╭─ DATA SUPPLIED

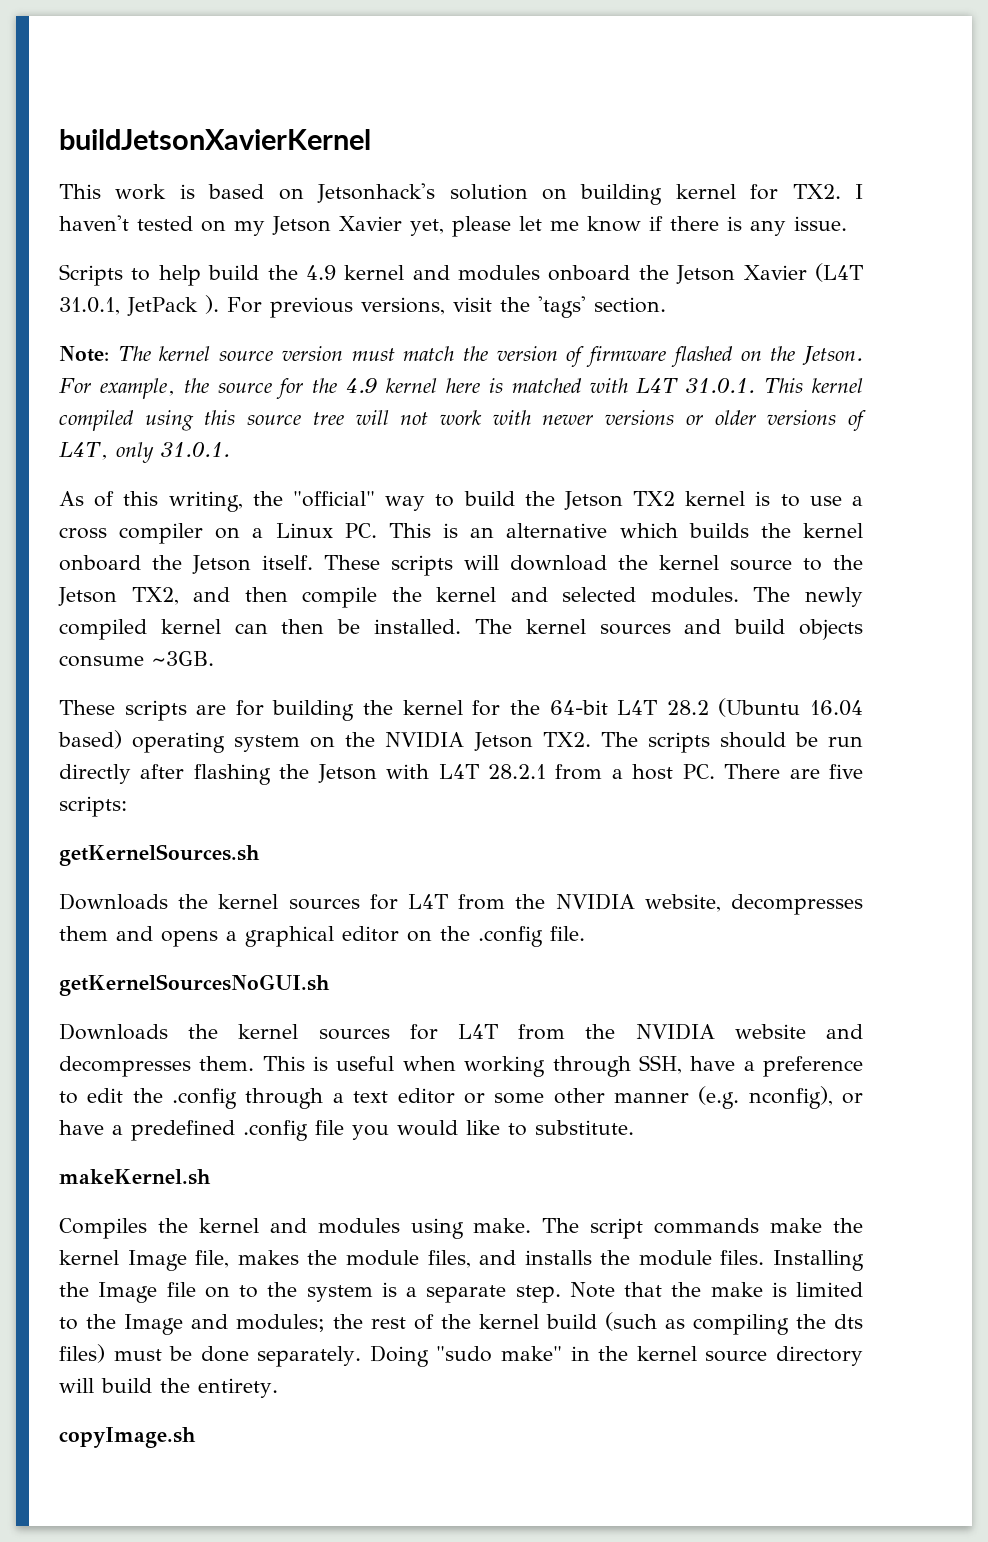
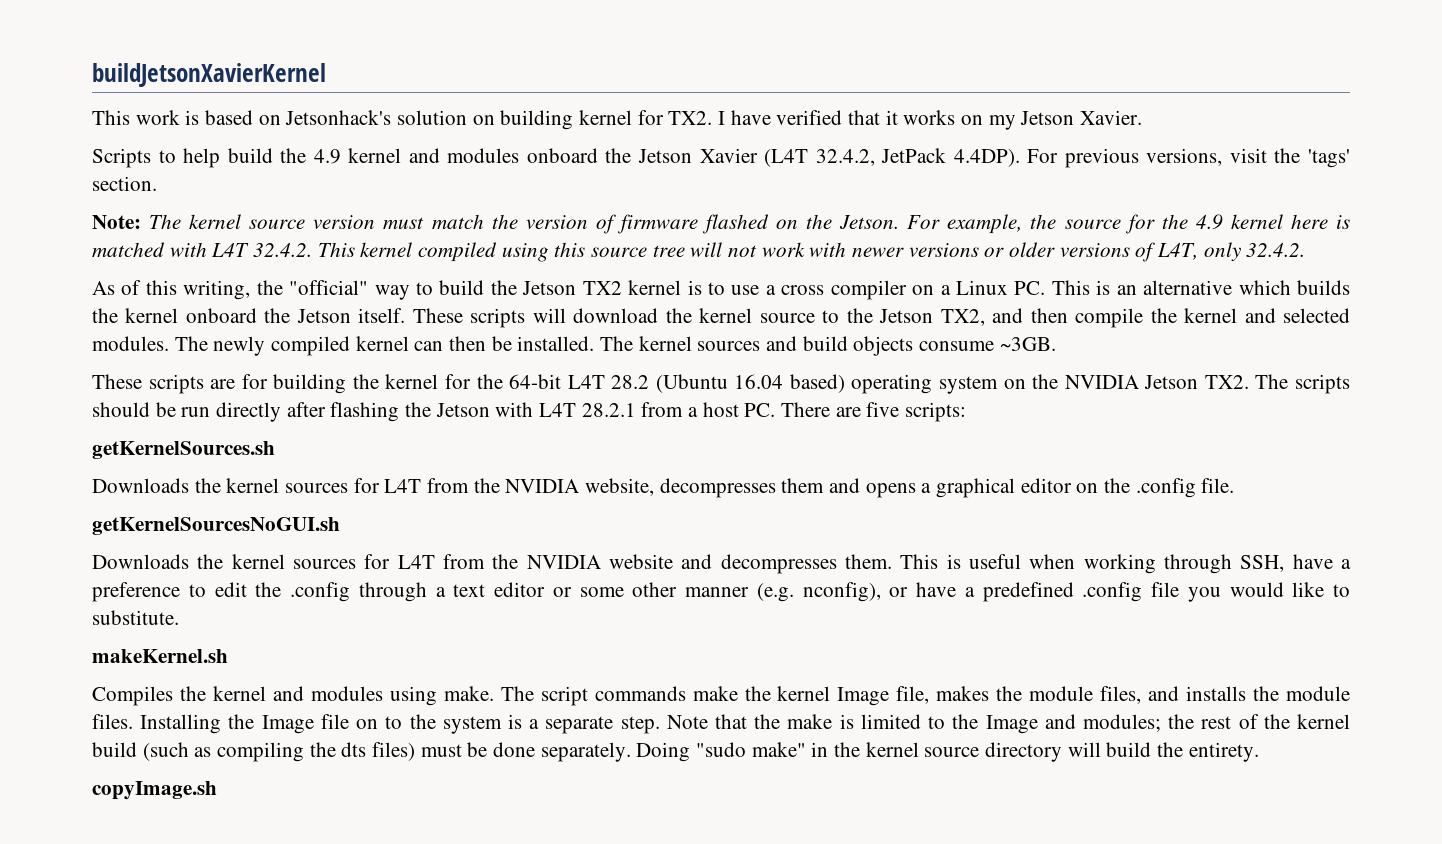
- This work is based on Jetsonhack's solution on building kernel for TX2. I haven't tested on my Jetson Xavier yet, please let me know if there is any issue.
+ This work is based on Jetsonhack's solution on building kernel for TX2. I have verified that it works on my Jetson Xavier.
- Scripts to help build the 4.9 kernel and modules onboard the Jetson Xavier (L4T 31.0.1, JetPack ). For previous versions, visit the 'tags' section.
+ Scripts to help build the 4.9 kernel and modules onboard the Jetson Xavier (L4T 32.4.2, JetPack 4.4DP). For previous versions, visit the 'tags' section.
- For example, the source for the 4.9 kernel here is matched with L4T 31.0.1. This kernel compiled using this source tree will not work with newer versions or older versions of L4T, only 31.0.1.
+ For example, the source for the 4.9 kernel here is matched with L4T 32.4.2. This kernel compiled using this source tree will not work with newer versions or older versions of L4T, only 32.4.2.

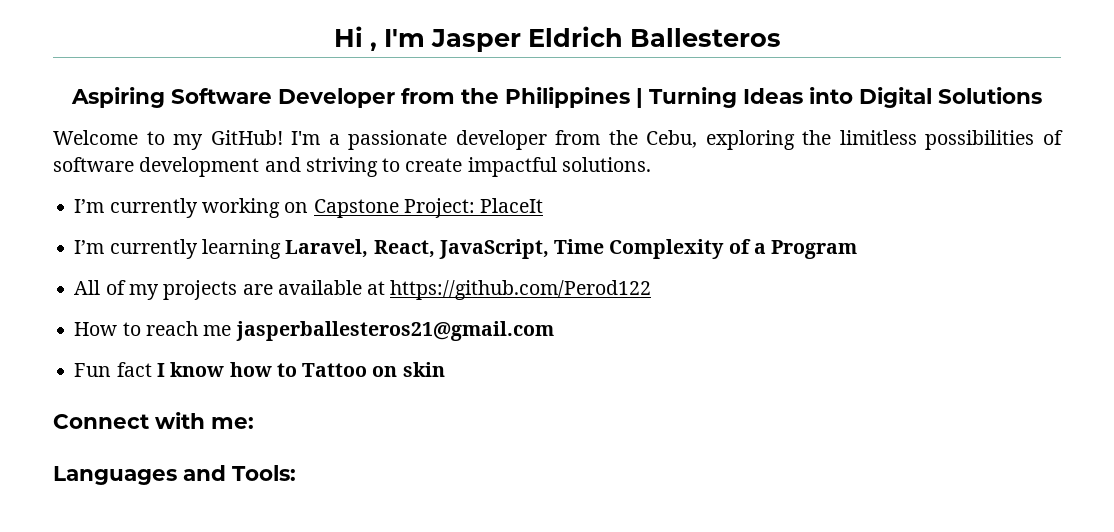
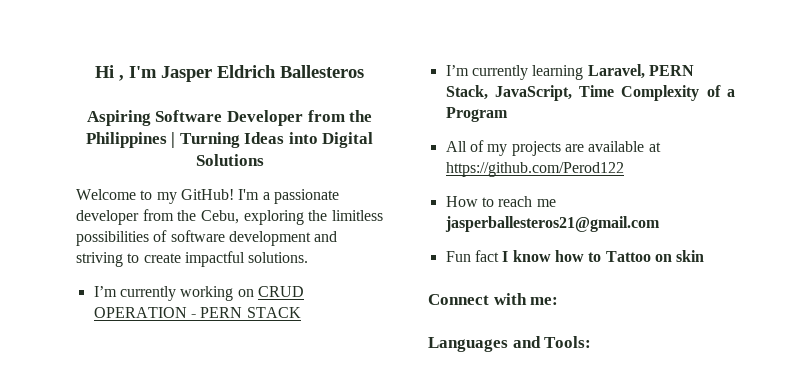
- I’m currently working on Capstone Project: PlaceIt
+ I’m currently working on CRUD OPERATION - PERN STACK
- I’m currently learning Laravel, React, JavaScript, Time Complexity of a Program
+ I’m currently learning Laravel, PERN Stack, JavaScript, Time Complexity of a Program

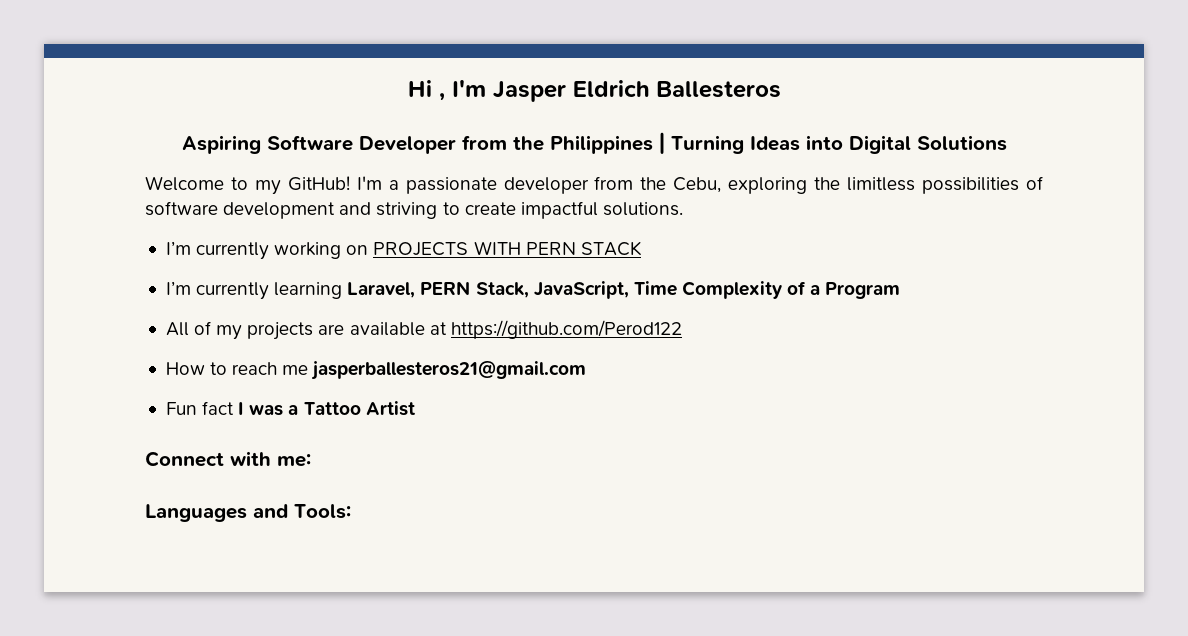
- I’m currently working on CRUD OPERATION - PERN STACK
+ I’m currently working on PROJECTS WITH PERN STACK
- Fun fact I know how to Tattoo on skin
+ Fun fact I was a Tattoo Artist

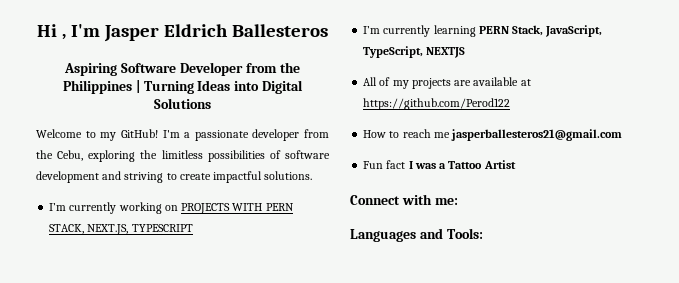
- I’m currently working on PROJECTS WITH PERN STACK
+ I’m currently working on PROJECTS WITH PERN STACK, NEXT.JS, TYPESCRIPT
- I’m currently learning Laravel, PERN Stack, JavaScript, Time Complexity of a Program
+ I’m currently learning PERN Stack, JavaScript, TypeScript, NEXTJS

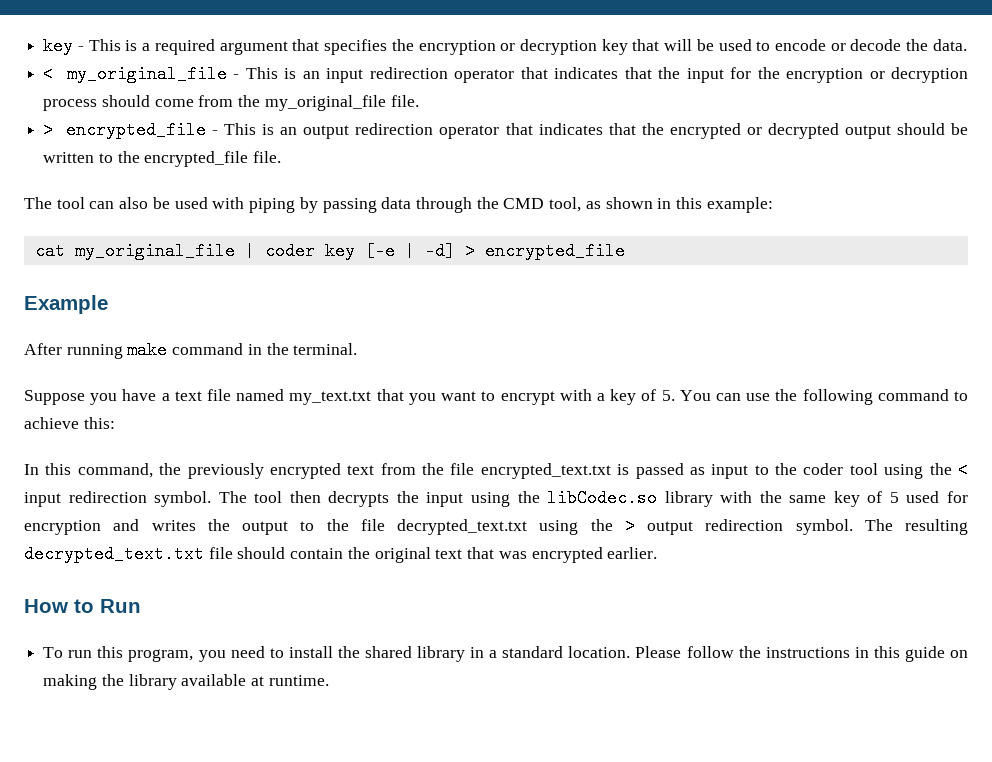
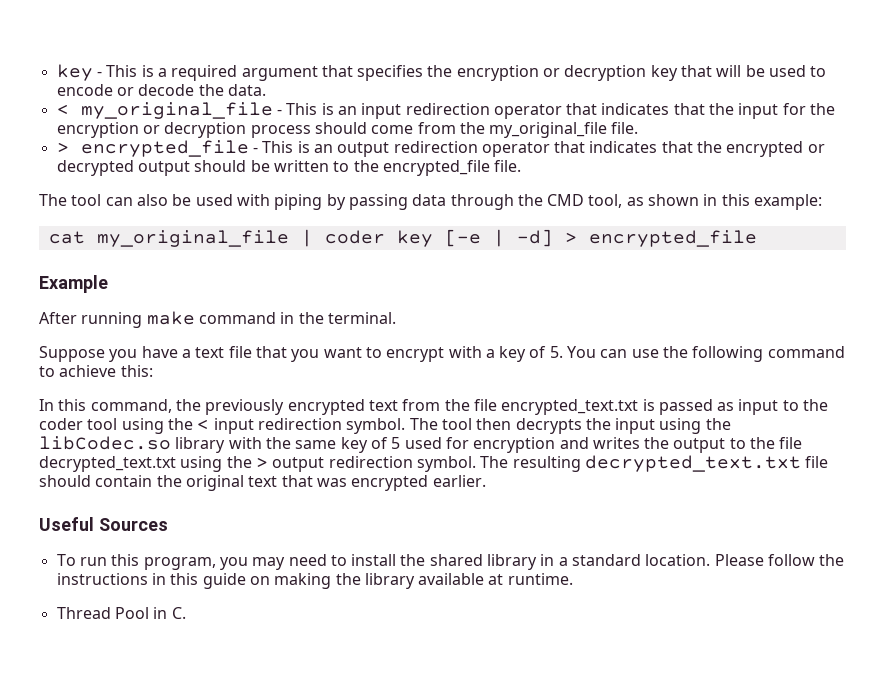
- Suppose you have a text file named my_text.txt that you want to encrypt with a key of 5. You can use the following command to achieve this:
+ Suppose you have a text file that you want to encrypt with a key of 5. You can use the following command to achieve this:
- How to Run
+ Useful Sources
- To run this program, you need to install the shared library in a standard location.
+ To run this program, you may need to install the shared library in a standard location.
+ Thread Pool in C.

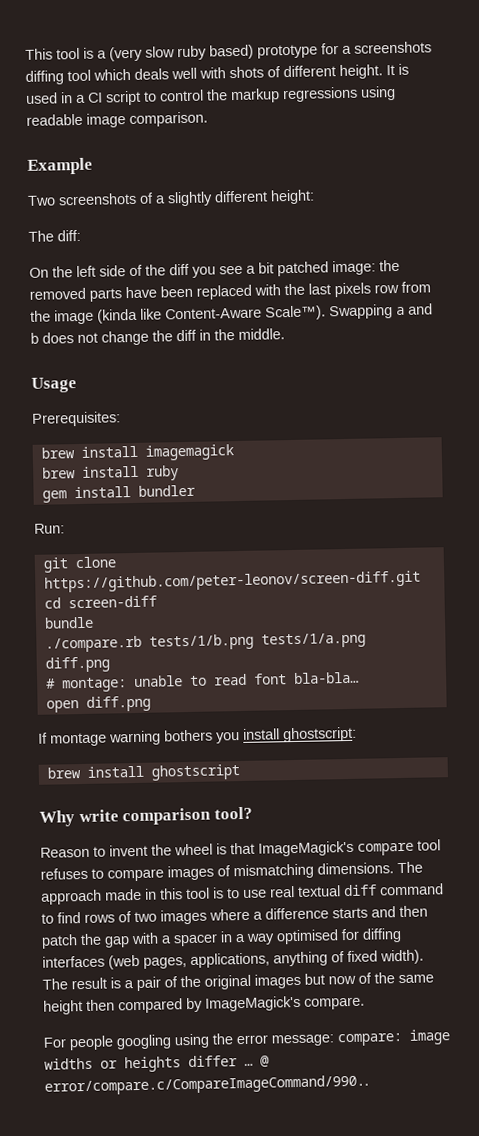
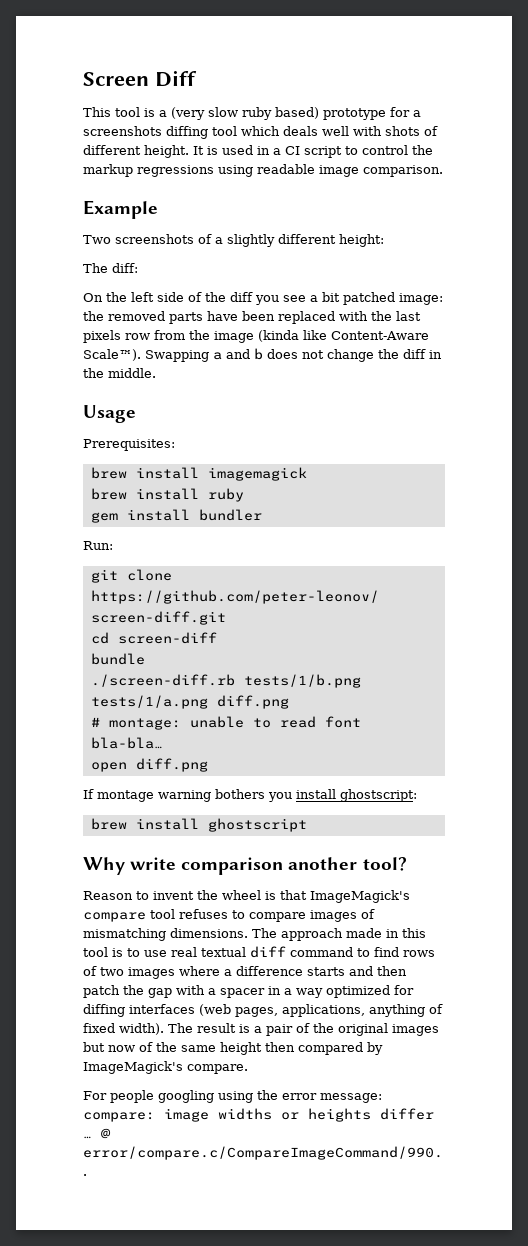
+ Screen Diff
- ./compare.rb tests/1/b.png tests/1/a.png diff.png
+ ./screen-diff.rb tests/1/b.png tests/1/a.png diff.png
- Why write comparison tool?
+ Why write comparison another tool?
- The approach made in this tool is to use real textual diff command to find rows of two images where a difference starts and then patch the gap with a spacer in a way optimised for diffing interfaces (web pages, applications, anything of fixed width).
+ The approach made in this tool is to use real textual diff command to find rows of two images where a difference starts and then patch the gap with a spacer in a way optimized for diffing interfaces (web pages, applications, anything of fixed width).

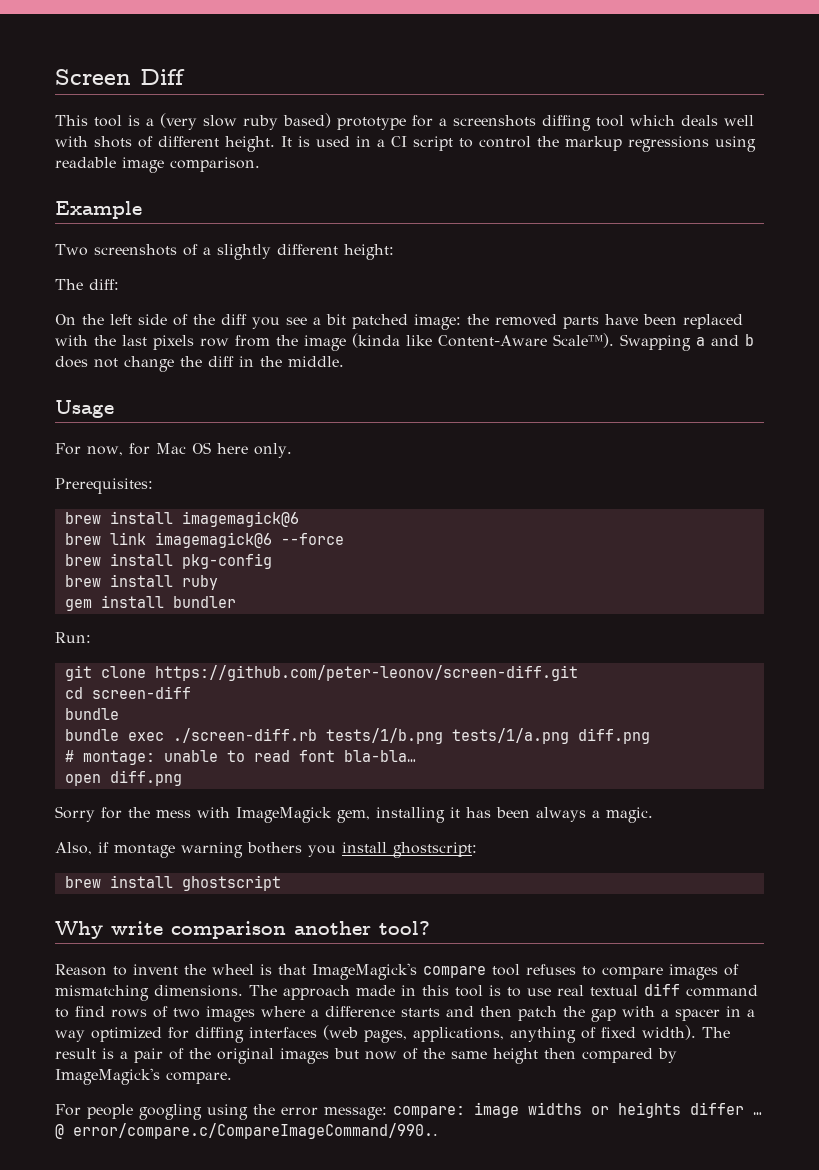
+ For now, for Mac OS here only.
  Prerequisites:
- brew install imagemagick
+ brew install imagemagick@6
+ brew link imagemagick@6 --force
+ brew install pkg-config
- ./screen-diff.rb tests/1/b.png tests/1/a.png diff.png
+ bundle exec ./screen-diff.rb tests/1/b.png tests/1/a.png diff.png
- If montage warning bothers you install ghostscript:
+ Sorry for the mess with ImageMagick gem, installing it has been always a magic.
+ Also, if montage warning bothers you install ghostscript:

╰─

**WORK REQUIRED**
All lines in the records above that contain "montage" are to be reported.

**RESPONSE BOX**
- If montage warning bothers you install ghostscript:
+ Also, if montage warning bothers you install ghostscript:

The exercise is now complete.